Problem description
I would like each line of the data that holds the word "guide" copied out.

The input
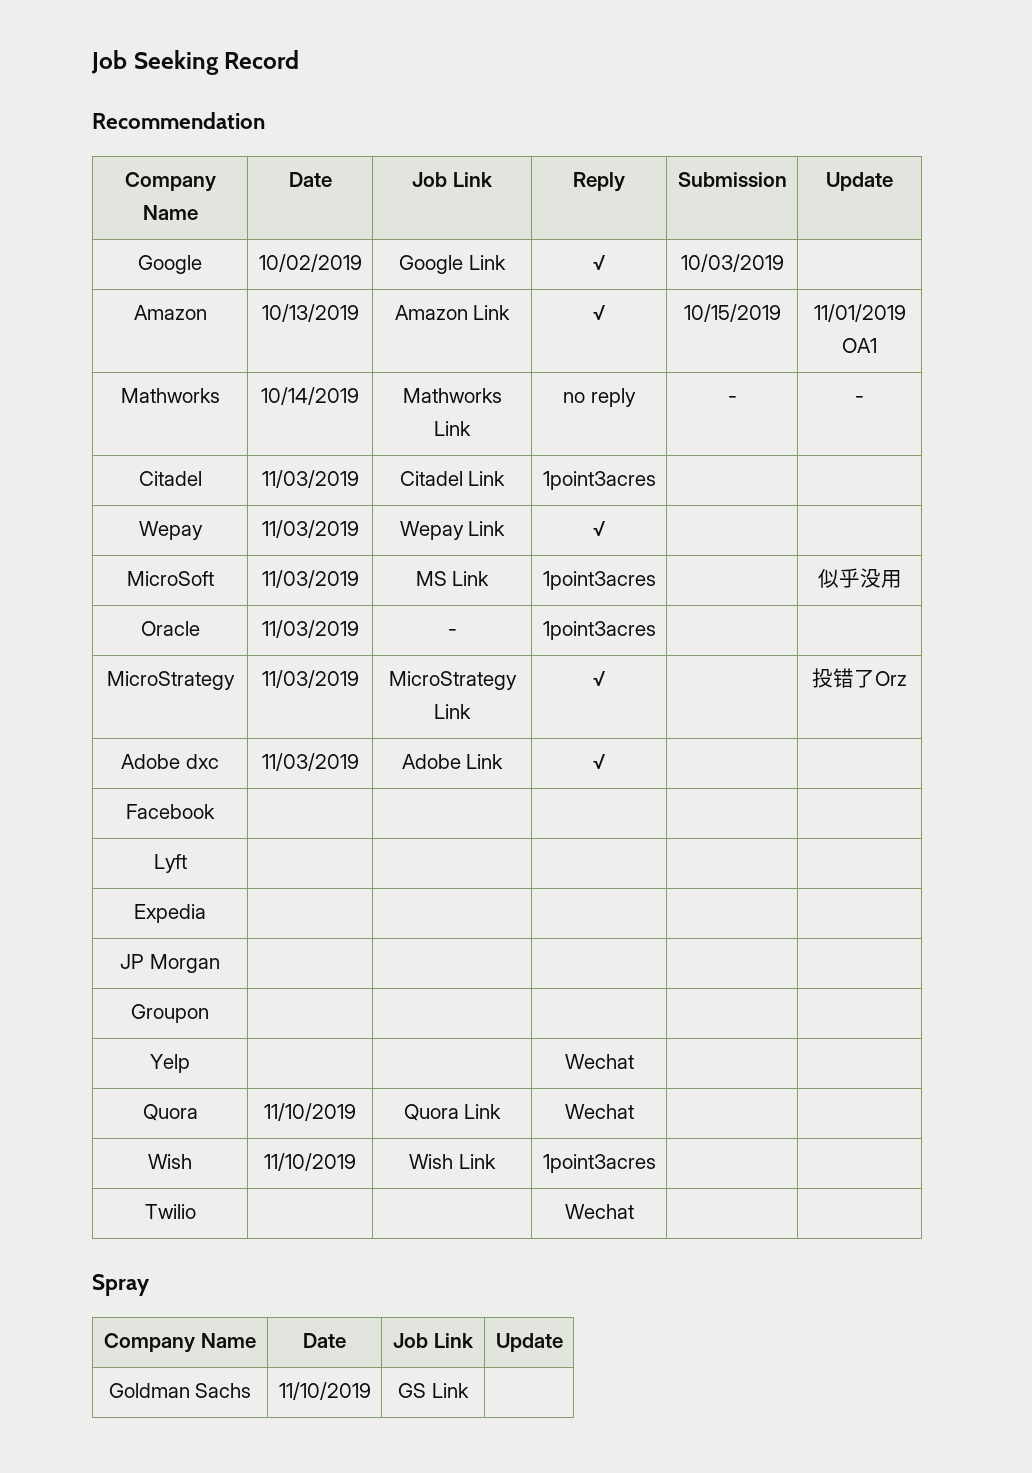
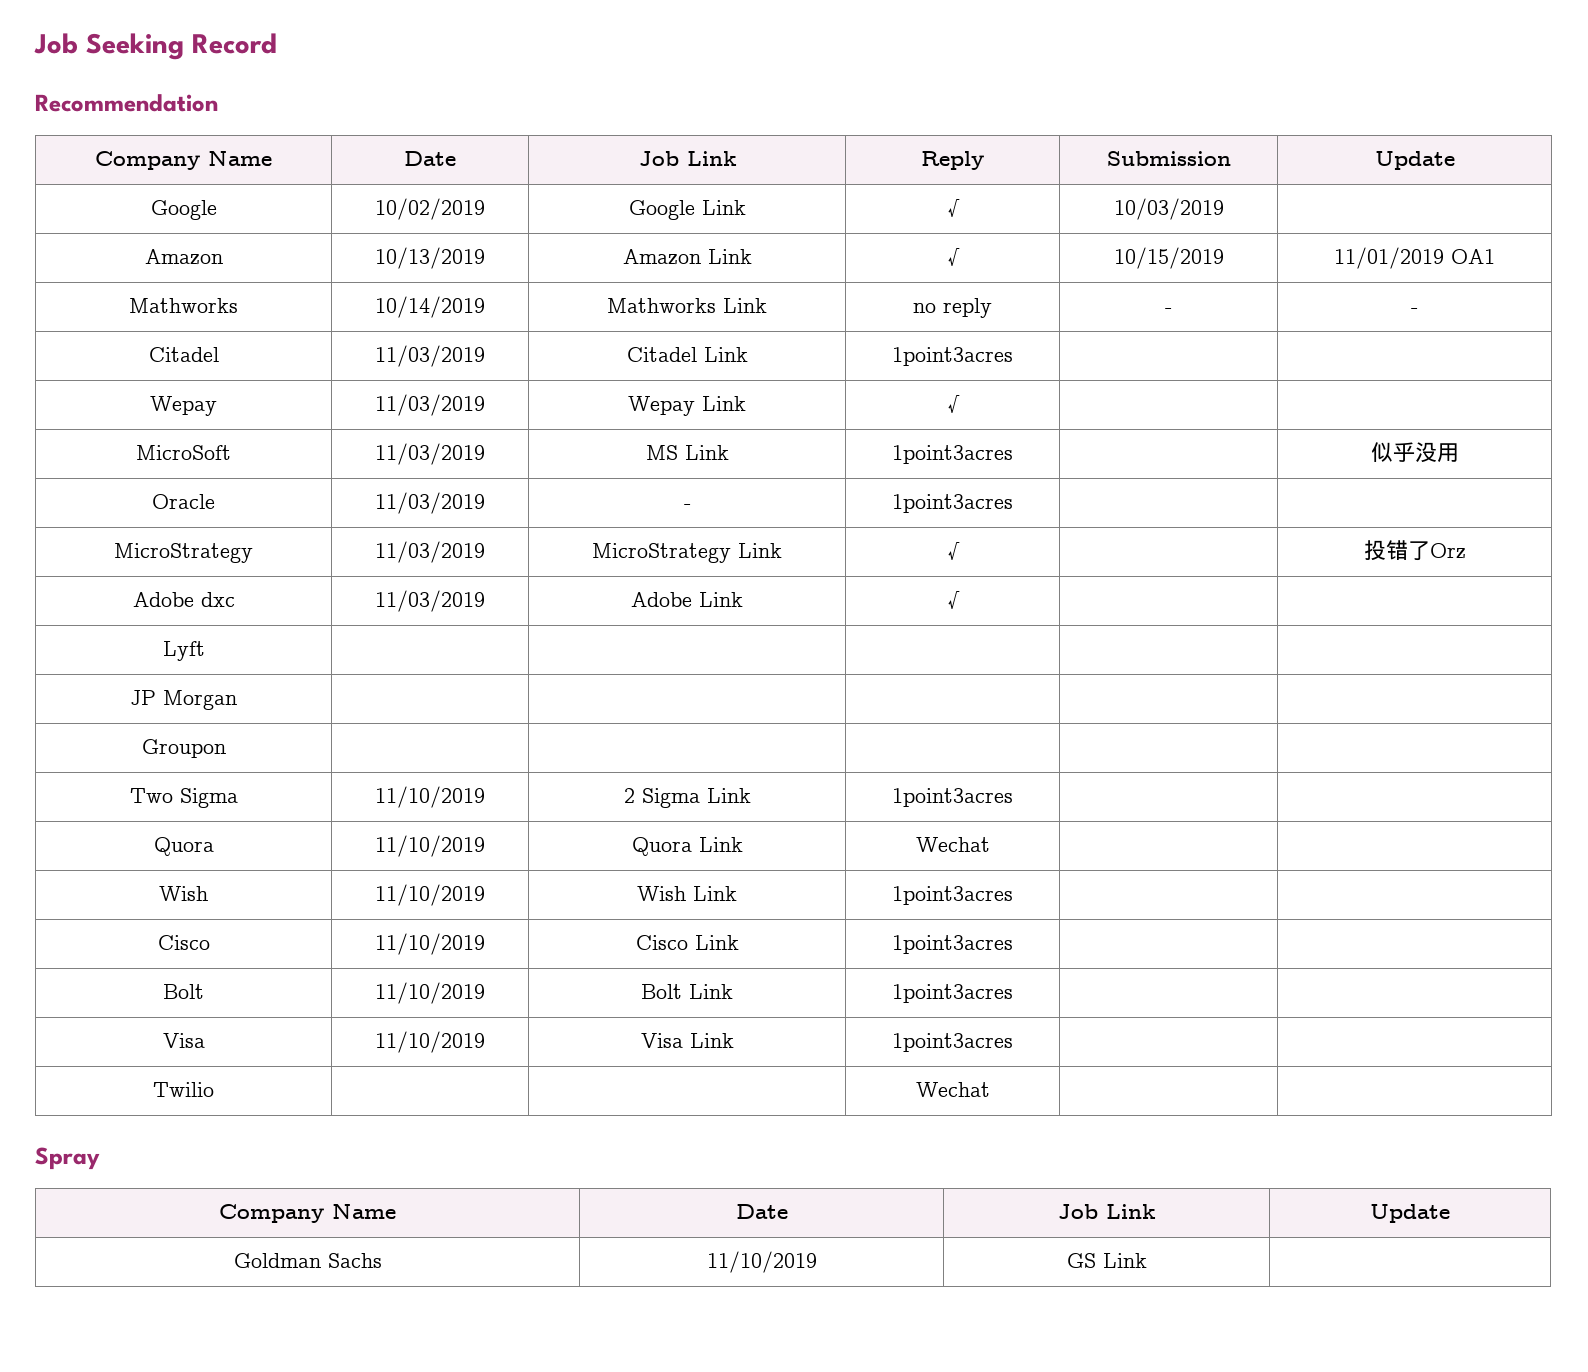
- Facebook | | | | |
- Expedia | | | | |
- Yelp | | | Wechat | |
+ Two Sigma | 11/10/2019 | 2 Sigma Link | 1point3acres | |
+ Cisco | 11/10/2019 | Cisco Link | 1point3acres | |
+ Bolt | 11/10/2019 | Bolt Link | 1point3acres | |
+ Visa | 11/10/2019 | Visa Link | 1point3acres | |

* * *

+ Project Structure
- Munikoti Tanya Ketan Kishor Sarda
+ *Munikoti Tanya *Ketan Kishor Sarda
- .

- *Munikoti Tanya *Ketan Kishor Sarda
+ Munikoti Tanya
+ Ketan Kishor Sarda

--

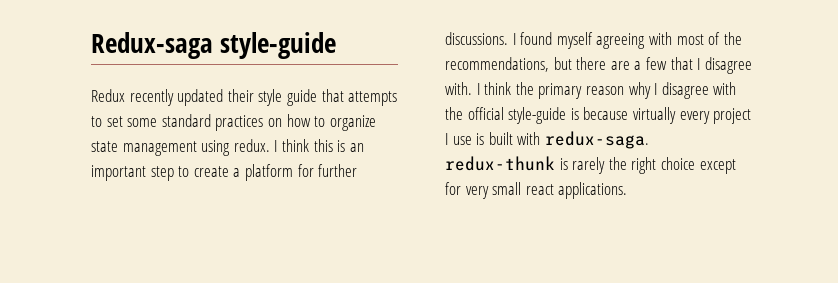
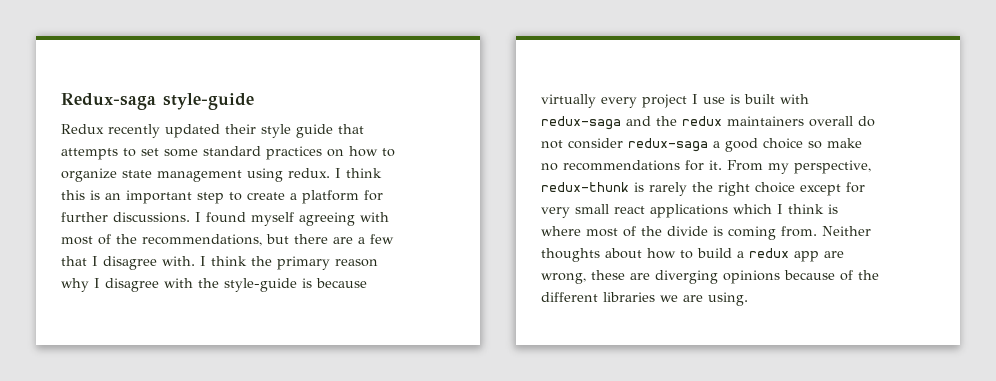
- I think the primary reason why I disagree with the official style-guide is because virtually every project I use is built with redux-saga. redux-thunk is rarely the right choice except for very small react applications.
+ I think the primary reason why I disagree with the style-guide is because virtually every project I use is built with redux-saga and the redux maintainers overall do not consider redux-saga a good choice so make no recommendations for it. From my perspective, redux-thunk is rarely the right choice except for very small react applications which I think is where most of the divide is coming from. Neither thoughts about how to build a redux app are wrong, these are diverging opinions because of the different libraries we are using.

Answer space
- I think the primary reason why I disagree with the official style-guide is because virtually every project I use is built with redux-saga. redux-thunk is rarely the right choice except for very small react applications.
+ I think the primary reason why I disagree with the style-guide is because virtually every project I use is built with redux-saga and the redux maintainers overall do not consider redux-saga a good choice so make no recommendations for it. From my perspective, redux-thunk is rarely the right choice except for very small react applications which I think is where most of the divide is coming from. Neither thoughts about how to build a redux app are wrong, these are diverging opinions because of the different libraries we are using.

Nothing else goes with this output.